Assignment: Give the lines below again exactly, starting with the line that holds "B3/Enzyme Exfoliating Crème: none" and going on through the line that holds "total: 8526.68 -> 11515.01".

Data listing:

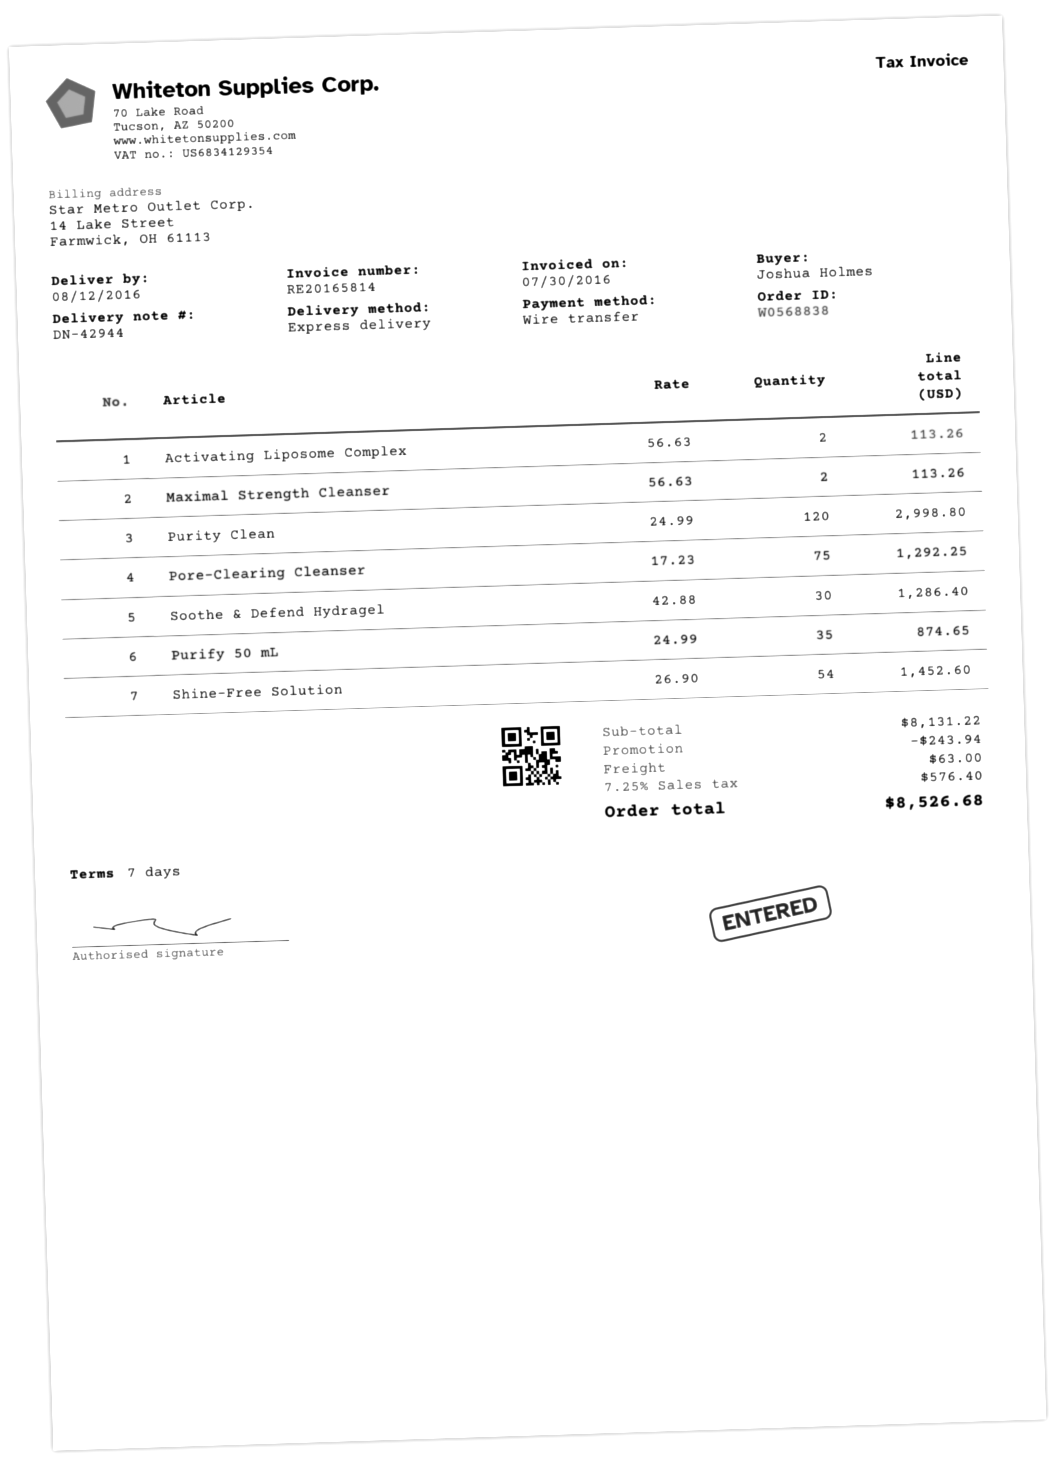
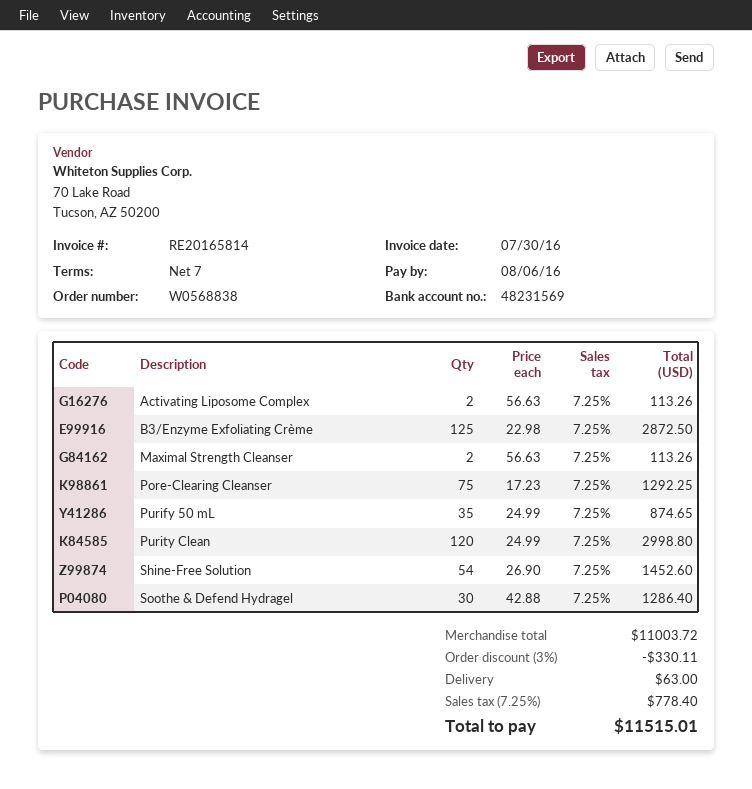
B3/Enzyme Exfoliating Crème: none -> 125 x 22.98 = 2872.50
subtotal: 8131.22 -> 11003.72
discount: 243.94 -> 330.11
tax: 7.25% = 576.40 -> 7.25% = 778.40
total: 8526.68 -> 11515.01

--

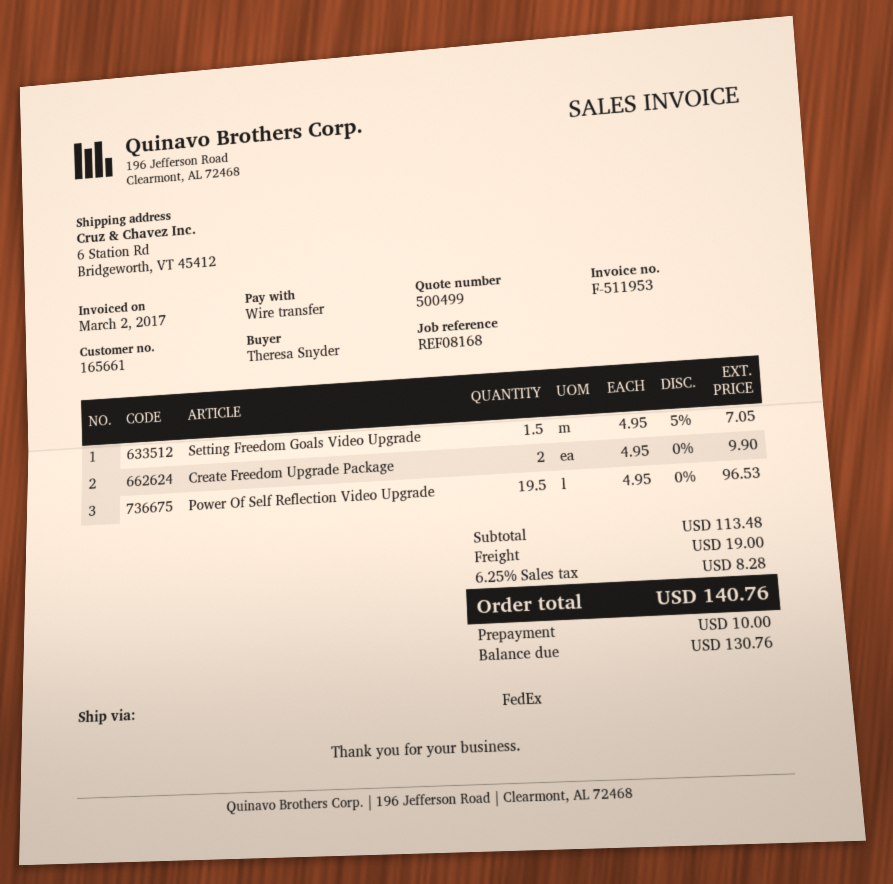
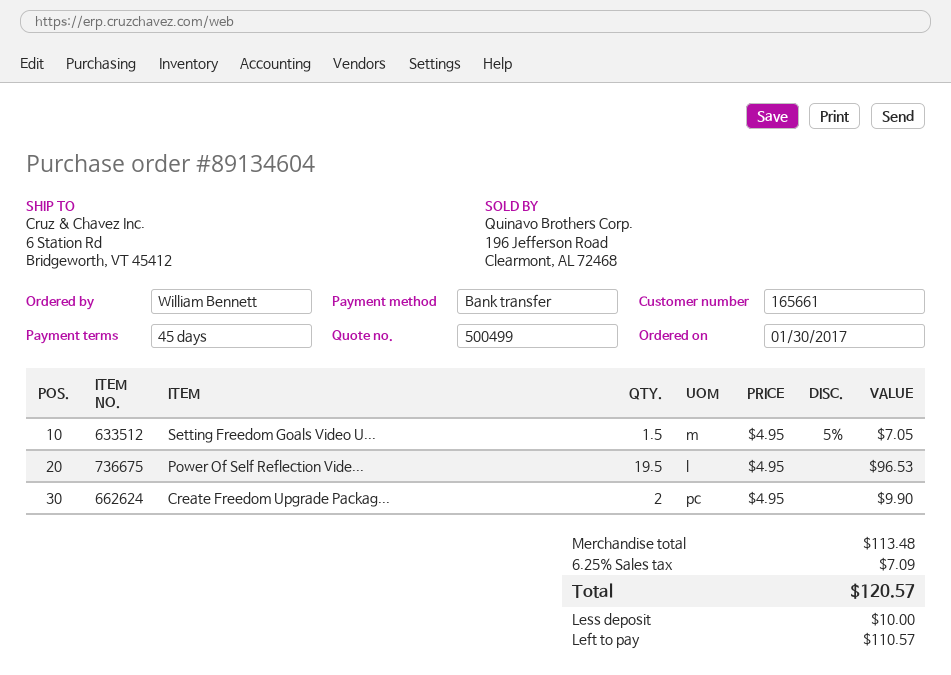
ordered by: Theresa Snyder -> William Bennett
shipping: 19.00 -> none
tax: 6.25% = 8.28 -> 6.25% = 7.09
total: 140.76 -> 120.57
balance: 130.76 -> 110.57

Output below:
B3/Enzyme Exfoliating Crème: none -> 125 x 22.98 = 2872.50
subtotal: 8131.22 -> 11003.72
discount: 243.94 -> 330.11
tax: 7.25% = 576.40 -> 7.25% = 778.40
total: 8526.68 -> 11515.01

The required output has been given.